▶ **REQUIREMENT**: When duplicating the records beneath this instruction, omit every picture and keep all else exact.

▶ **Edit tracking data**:
*-*-*
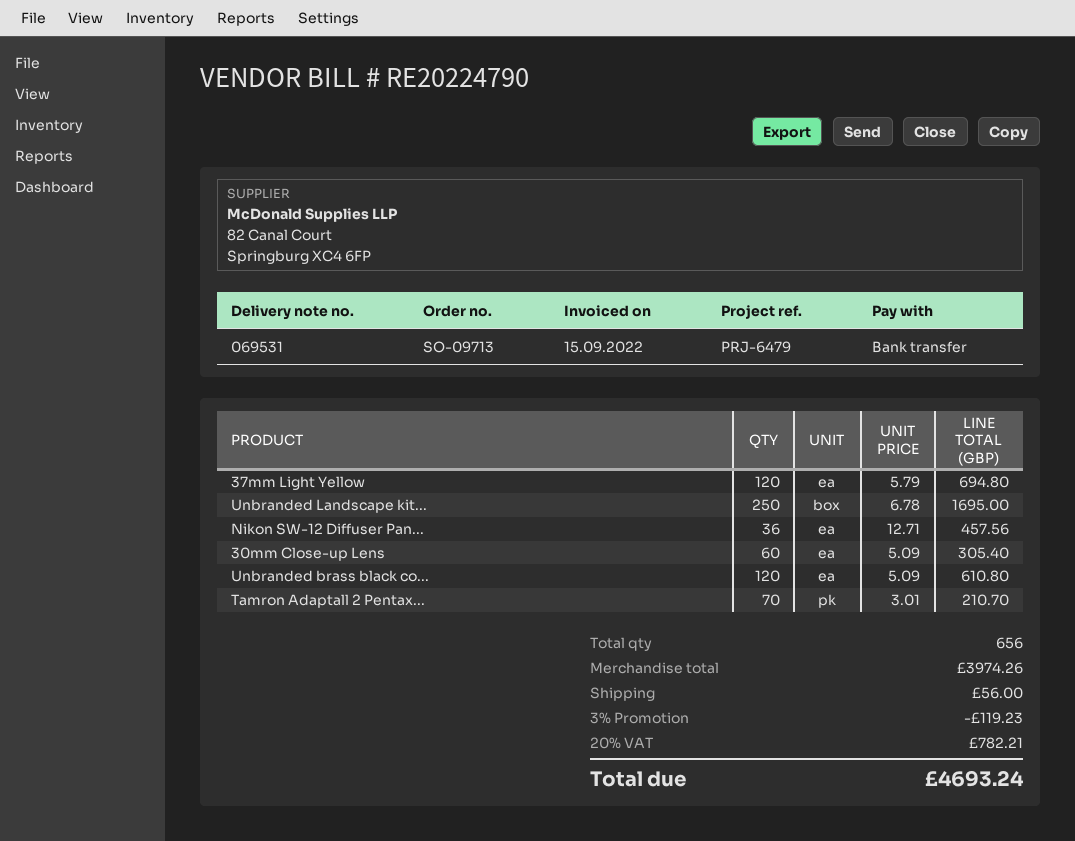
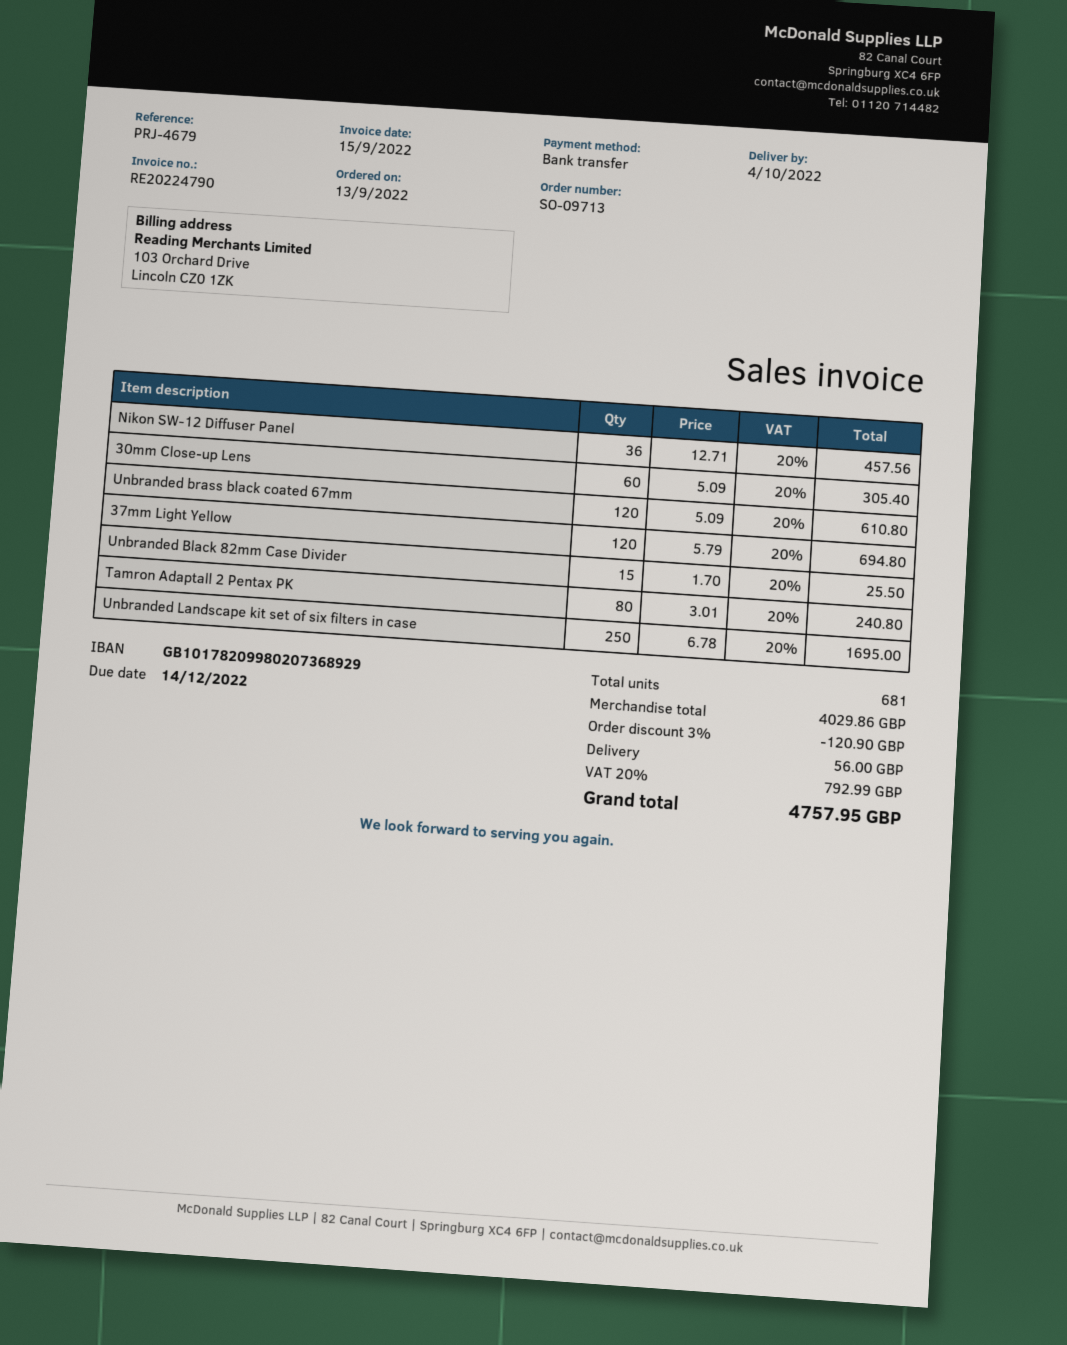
reference: PRJ-6479 -> PRJ-4679
Tamron Adaptall 2 Pentax...: 70 x 3.01 = 210.70 -> 80 x 3.01 = 240.80
Unbranded Black 82mm Case Divider: none -> 15 x 1.70 = 25.50
total quantity: 656 -> 681
subtotal: 3974.26 -> 4029.86
discount: 3% = 119.23 -> 3% = 120.90
tax: 20% = 782.21 -> 20% = 792.99
total: 4693.24 -> 4757.95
*-*-*
▶ **SOLUTION TO THIS EXERCISE**:
reference: PRJ-6479 -> PRJ-4679
Tamron Adaptall 2 Pentax...: 70 x 3.01 = 210.70 -> 80 x 3.01 = 240.80
Unbranded Black 82mm Case Divider: none -> 15 x 1.70 = 25.50
total quantity: 656 -> 681
subtotal: 3974.26 -> 4029.86
discount: 3% = 119.23 -> 3% = 120.90
tax: 20% = 782.21 -> 20% = 792.99
total: 4693.24 -> 4757.95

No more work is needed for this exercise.